= Gialappa's Band =

Italian radio and TV comedy trio

Gialappa's Band is the collective name used by Marco Santin (born 11 February 1962 in Milan), Carlo Taranto (born 16 December 1961 in Milan), and Giorgio Gherarducci (born 1 November 1963 in Milan), an Italian trio of TV and radio commentators.

==Overview==
Gialappa's Band formed in 1985 at the Radio Popolare of Milan, where they launched the show Bar Sport. The show contained satirical commentary on Sunday matches of Italian football Serie A. The trio also commented on the FIFA World Cup, employing large doses of sarcasm and sound effects (smashed glass and car crashes for tackles and fouls, babies crying for injured players, sounds of hammers and saws for medical interventions on the pitch, etc.) to emphasize on-screen action. Their delivery was hectic and at times chaotic, sharpened by hyperbole and zany, sharp, non-sequitur witticisms. The format was very successful and, As of 2006, they have broadcast comments on every football match for the European Championships and World Cups since 1986. Several UEFA Champions League and UEFA Cup matches were also commentated upon during the 1990s.

The trio also employed mock national anthems, such as the Sex Pistols' "Anarchy in the U.K." for England, Krautrock tracks for Germany, etc. They eventually moved to private radio station Radio Deejay, and later on to Radio Due. In 2006, Sky Sport offered Gialappa's Band as an alternative live commentary to its official broadcast featuring Fabio Caressa and Giuseppe "Beppe" Bergomi — which coincided with Italy winning that year's World Cup, its first since 1982 and its fourth title overall.

At the same time, Gialappa's Band were hired as television writers for several shows broadcast by Silvio Berlusconi's network Mediaset. Their first original show was 1989's Mai dire Banzai (Never Say Banzai!), an Italian interpretation of the Japanese game shows Takeshi's Castle and Za Gaman. As in all of their previous shows, the trio never appeared on-screen, instead, adding voice-over comments, often mocking the acting characters.

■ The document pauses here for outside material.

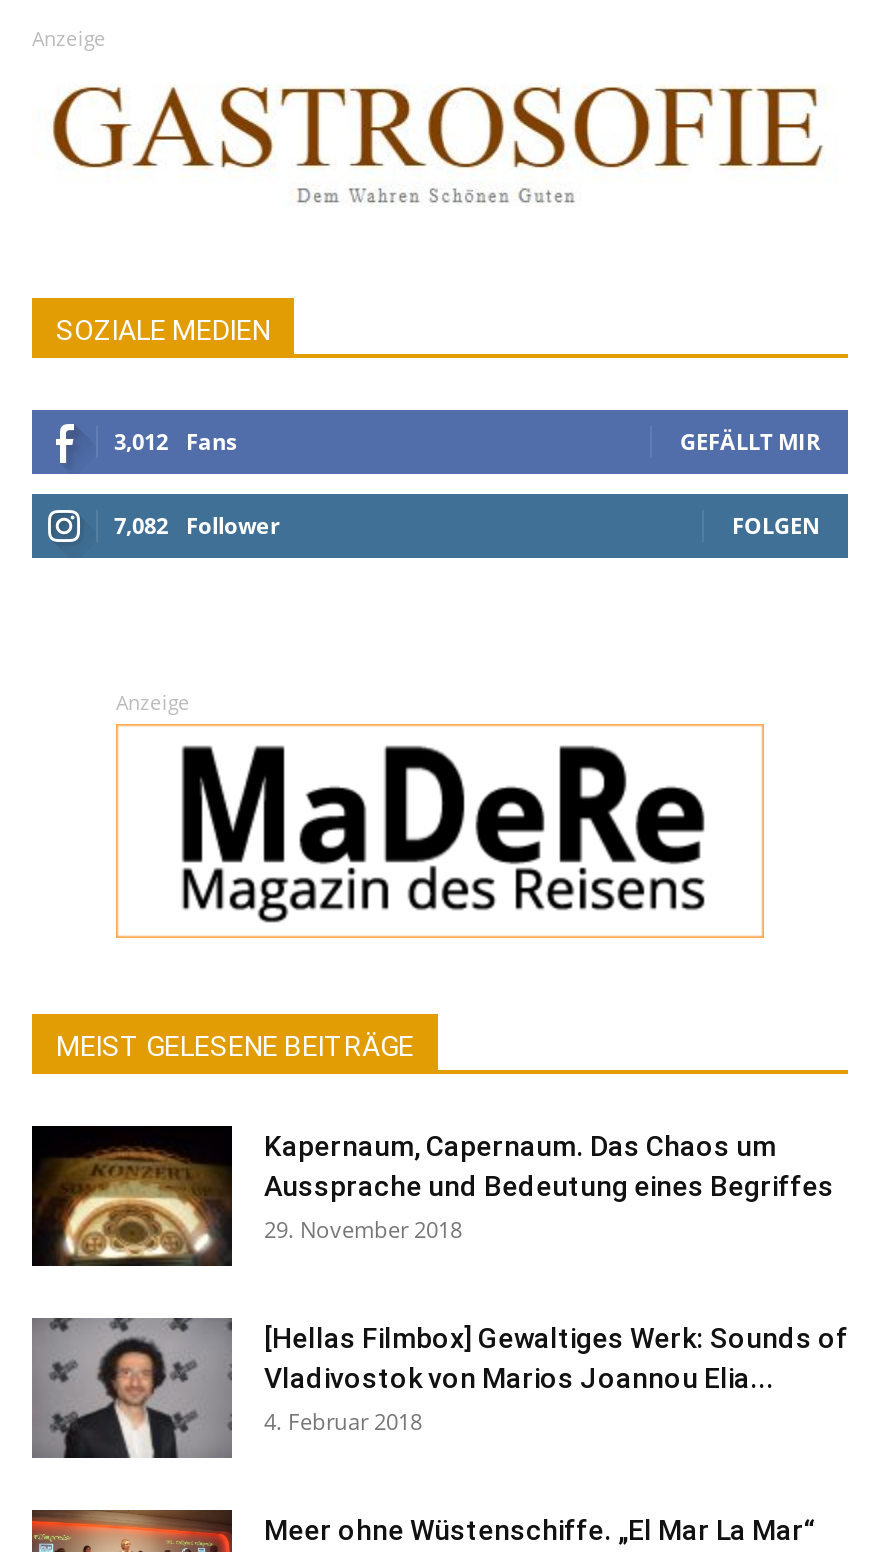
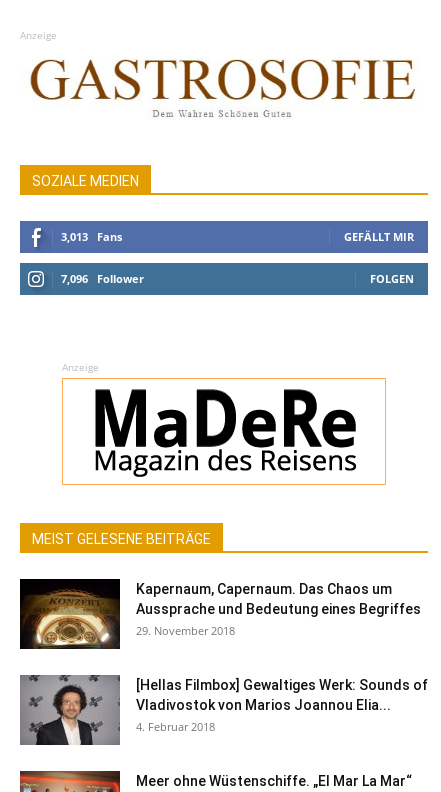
- 3,012 Fans
+ 3,013 Fans

- 7,082 Follower
+ 7,096 Follower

The success of Mai dire Banzai spurred their most famous TV show, Mai dire Gol (Never Say Goal!) as well as the similar Mai dire Mundial (Never Say World Cup!), which was devoted to the 1990 FIFA World Cup and repeated for the 1994 edition. These formats, very similar in concept to the radio program Bar Sport, featured performances by various comical actors. During Mai dire Gols long run, Gialappa's Band hosted such actors as Teo Teocoli, Gene Gnocchi, Antonio Albanese, Paola Cortellesi, Bebo Storti, Claudio Bisio, Neri Marcorè, Maurizio Crozza, Aldo, Giovanni & Giacomo, Daniele Luttazzi, Gioele Dix, Luciana Littizzetto, Paolo Hendel, Fabio De Luigi, and many others. Several of these actors gained popularity in Italy through their work on the show. Currently, Gialappa's Band have parlayed the show into an alternative commentary program on RTL Radio, entitled Noi dire Gol (We Say Goal), which has included commentary from Euro 2012 and the 2014 FIFA World Cup.